Я смотрю в глаза таящему в моем воображении Архимеду, стараясь удержать его образ, запомнить его движения, мимику, отпечатать в сознании слова его, но черты собеседника неумолимо растворяются в серой пелене пробуждения, и я кричу:
– Постой, самый главный вопрос. О чем ты, Архимед, сказал тогда: «Дай мне, где стать, и я переверну Землю?»
– Человек, наделенный светом Отца Небесного, собственным несовершенством и свободой Выбора повисает между небом и Землей, каждый в своей индивидуальной точке и за воплощение либо застывает в ней, либо возносится, либо падает.

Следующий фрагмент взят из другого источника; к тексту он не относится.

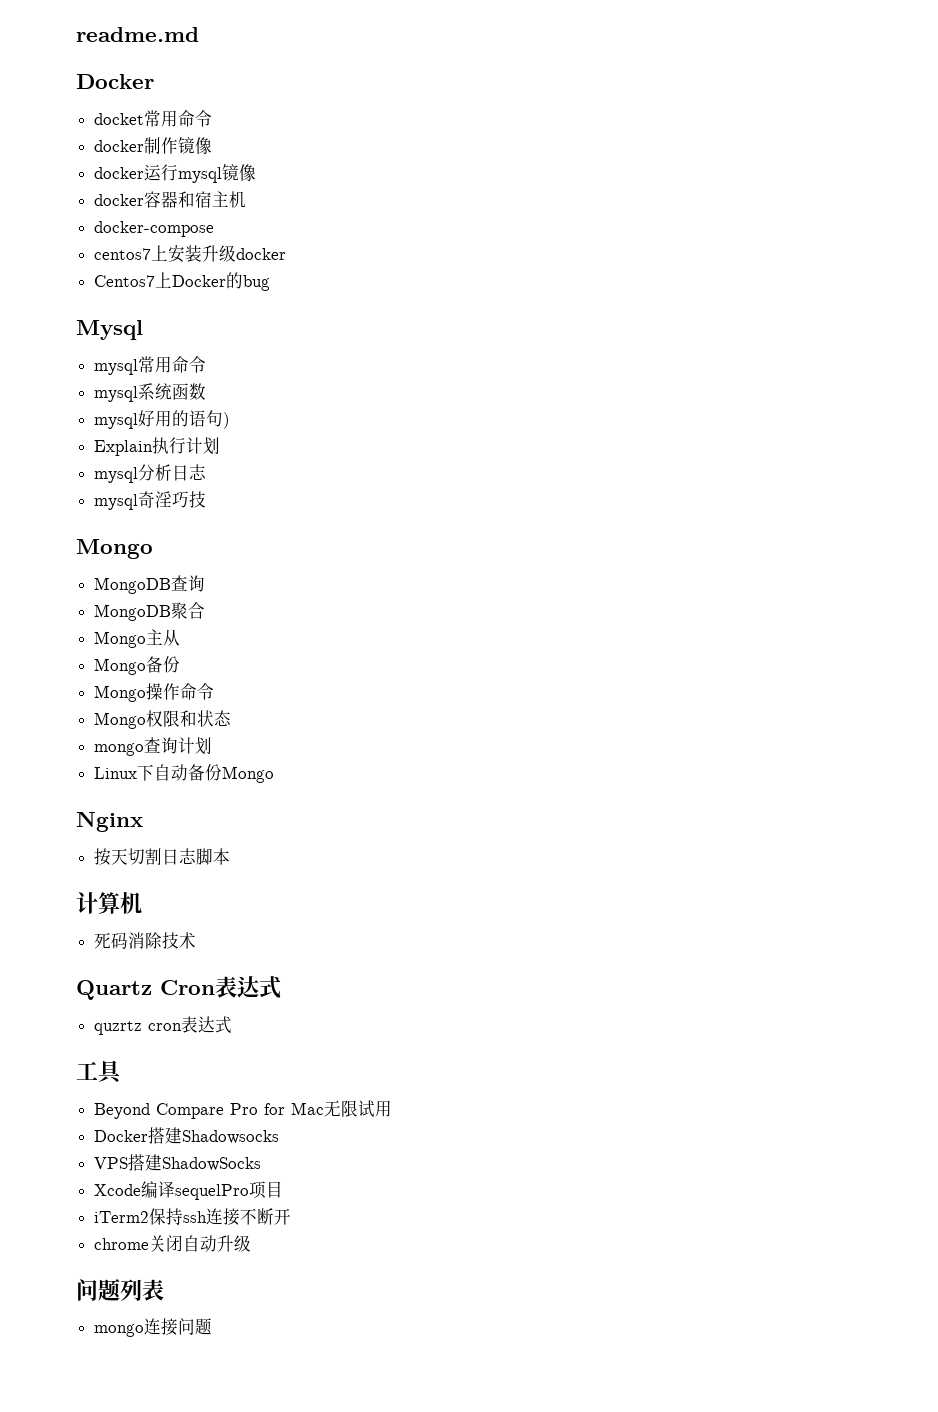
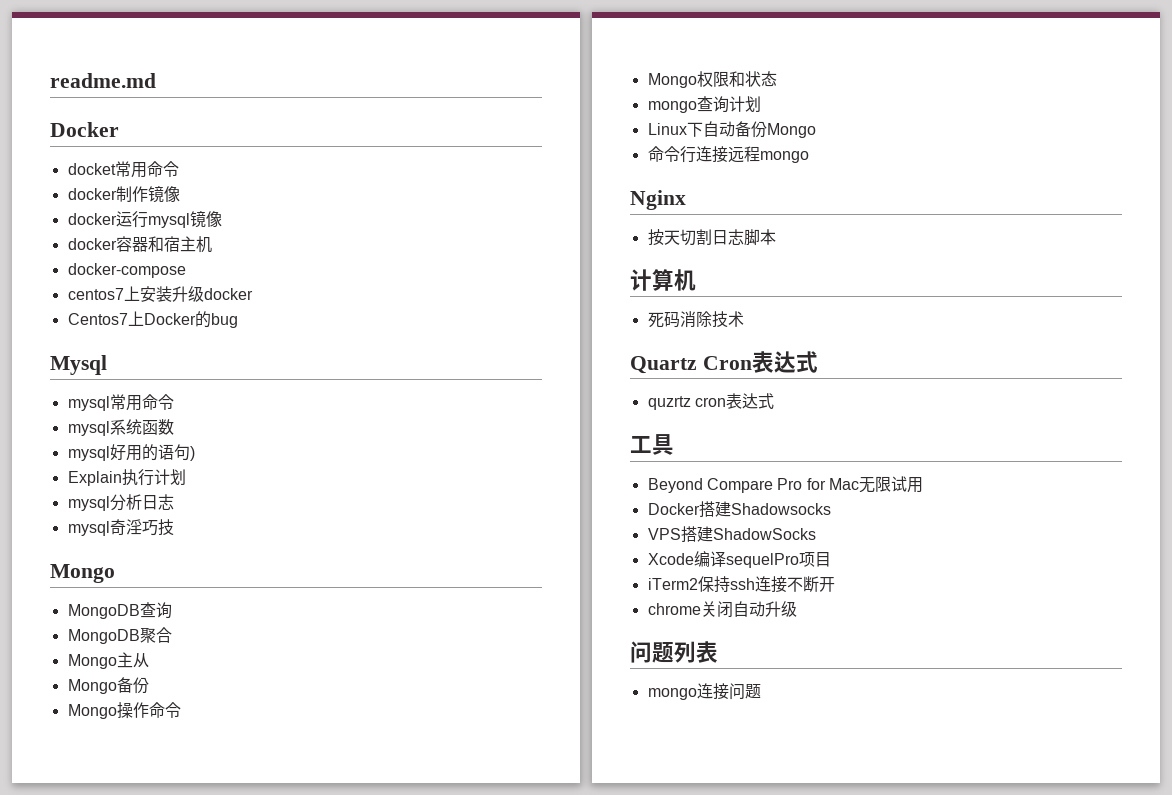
(275, 774) none -> [647,146,809,163] // 命令行连接远程mongo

Дай мне точку опоры, Господи, говорю я, полагая – определи место мое в жизни, и я переверну Землю, как сворачивает гору верующий, имея этой веры с ячменное зернышко. Это молитва, друг мой, о таком месте, где пребывает абсолютная любовь, и более ничего.
Встреча
Испытуй мя огнем и железом.
Я проказу приму как награду.
Мне стерпима любая аскеза,
Кроме жгущего истиной взгляда.
Неслучайный, по причине закономерности всего происходящего в Божественной Вселенной, ожидаемый, ибо предположение существования общей потребы есть часть творчества, и дорогой, поелику в пустыне и капля воды – величайшая ценность, читатель, имею к тебе один вопрос: «Хотелось бы тебе, уже обласканному автором, встретиться с Богом?»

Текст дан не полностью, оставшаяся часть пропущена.